• _WHAT NEEDS TO BE DONE_
Give back each entry unchanged, minus pictures.

• _EXTRACTED MATERIAL_
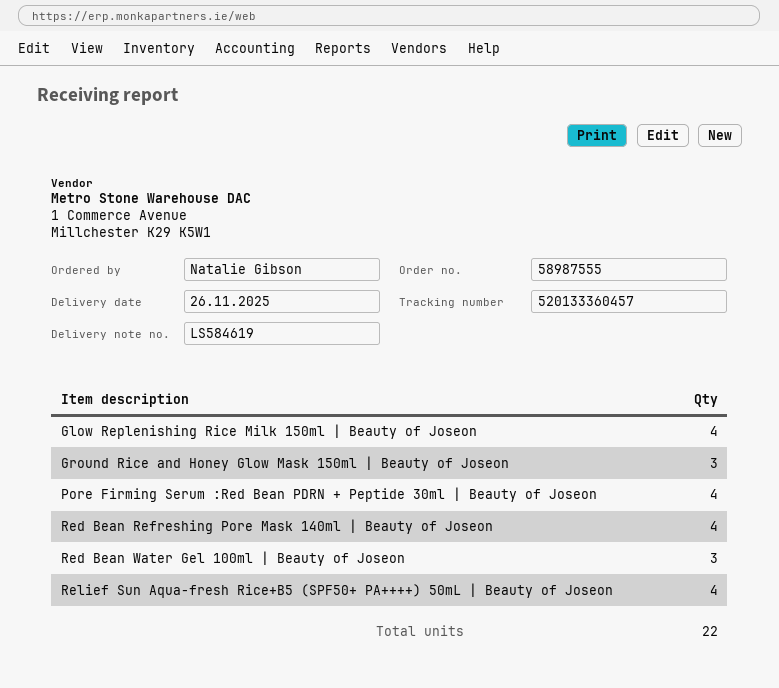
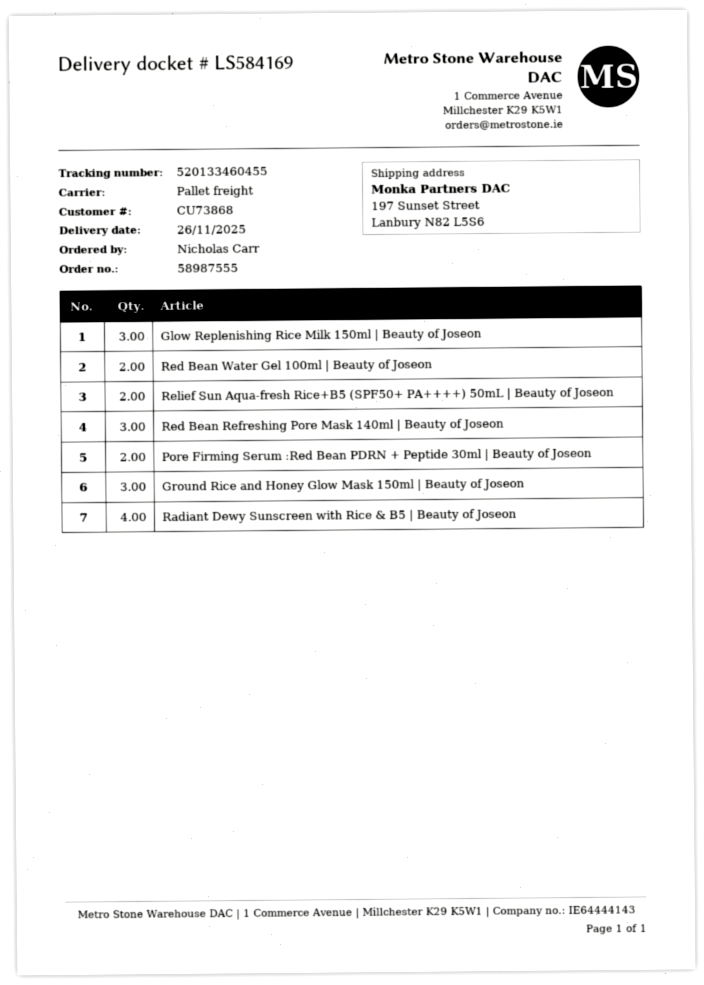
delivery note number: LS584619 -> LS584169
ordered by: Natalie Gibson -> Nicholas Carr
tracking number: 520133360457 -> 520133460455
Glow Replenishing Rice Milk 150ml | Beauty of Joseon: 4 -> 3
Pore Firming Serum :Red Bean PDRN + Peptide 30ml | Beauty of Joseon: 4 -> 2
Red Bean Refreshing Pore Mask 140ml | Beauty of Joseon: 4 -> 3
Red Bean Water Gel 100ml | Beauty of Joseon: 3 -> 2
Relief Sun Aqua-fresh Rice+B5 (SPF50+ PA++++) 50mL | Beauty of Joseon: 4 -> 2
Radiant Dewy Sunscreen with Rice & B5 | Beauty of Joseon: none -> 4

• _EXERCISE ANSWER_
delivery note number: LS584619 -> LS584169
ordered by: Natalie Gibson -> Nicholas Carr
tracking number: 520133360457 -> 520133460455
Glow Replenishing Rice Milk 150ml | Beauty of Joseon: 4 -> 3
Pore Firming Serum :Red Bean PDRN + Peptide 30ml | Beauty of Joseon: 4 -> 2
Red Bean Refreshing Pore Mask 140ml | Beauty of Joseon: 4 -> 3
Red Bean Water Gel 100ml | Beauty of Joseon: 3 -> 2
Relief Sun Aqua-fresh Rice+B5 (SPF50+ PA++++) 50mL | Beauty of Joseon: 4 -> 2
Radiant Dewy Sunscreen with Rice & B5 | Beauty of Joseon: none -> 4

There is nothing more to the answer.